Noise, finally. Boulevard Saint-Germain is a major traffic artery, and the adjacent streets carry the overflow. The inner streets are calm, but you have to know them: this is the added value of a property hunter with fifteen years of practice in the neighbourhood.
Saint-Germain in ten years
The 6th arrondissement will not change fundamentally. That is both its strength and its limit. Heritage protections prevent any densification, the lack of available land rules out new construction, and the neighbourhood’s social make-up shifts slowly.
What will change is the make-up of the clientele. The share of international buyers is steadily rising: it now accounts for a quarter of significant transactions in the 6th. The appeal of Saint-Germain for wealthy American, Middle Eastern and Asian buyers has only grown in recent years, driven by the neighbourhood’s symbolic power and the relative weakness of the euro.
For French buyers, this means stiffer competition for fine properties and sustained upward pressure on prices. My conviction: Saint-Germain-des-Prés will be more expensive in ten years than it is today. Not because the Paris market will rise across the board, but because demand for this kind of neighbourhood, historic, central, cultural, rare, will never stop outstripping supply.
Jean Mascla’s advice: if Saint-Germain-des-Prés is your dream, do not wait for prices to fall. They will not fall. Not in this neighbourhood. History proves it: even through the 2008-2009 crisis, even through the 2012-2015 trough, the 6th fell less than every other arrondissement and was the first to recover. It is the most resilient market in Paris, and probably in France.
If you have the budget and the plan, the time to buy in Saint-Germain is always now. And the best way to find the right property in this opaque market is to entrust it to a property hunter who knows every stone of the neighbourhood. This has been our trade since 2011.
Frequently asked questions
Why is Saint-Germain-des-Pres the most expensive neighbourhood in Paris?
Three factors combine. Scarcity first: the 6th arrondissement is small (2.15 sqkm) and the built environment does not change. There is no new construction, and turnover is slow because many properties stay in the same families for generations. Quality next: the architecture is homogeneous and exceptional, with 17th, 18th-century and Haussmann buildings impeccably maintained.
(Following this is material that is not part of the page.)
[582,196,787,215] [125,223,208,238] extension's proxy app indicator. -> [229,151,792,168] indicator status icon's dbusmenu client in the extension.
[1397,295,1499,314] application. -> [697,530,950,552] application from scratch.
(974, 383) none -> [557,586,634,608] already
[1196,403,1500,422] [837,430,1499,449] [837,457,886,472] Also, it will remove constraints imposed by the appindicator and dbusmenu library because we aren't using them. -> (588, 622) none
Demand finally: Saint-Germain attracts a wealthy international clientele for whom the address has symbolic value as much as financial.
What can you buy in Saint-Germain-des-Pres with 1 million euros?
With a budget of 1 million euros in Saint-Germain-des-Pres in 2026, you can acquire a 55 to 65 sqm 2-room apartment in good condition on a secondary street, or a 50-55 sqm 3-room apartment requiring renovation. For a fine upper floor with a view or a spacious 3-room in good condition, budget 1.3 to 1.5 million euros. Exceptional properties (Luxembourg view, top floor, terrace) start above 2 million euros.
Is it possible to buy in Saint-Germain without going through the off-market?
It is possible but restrictive. By our estimate, 40 to 50% of transactions in the 6th are off-market, the highest rate in Paris. Saint-Germain sellers are often discreet, do not want multiple viewings, and prefer to sell through their network (notaire, property hunter, trusted agent). Without access to this channel, you see only half the supply, and rarely the best half.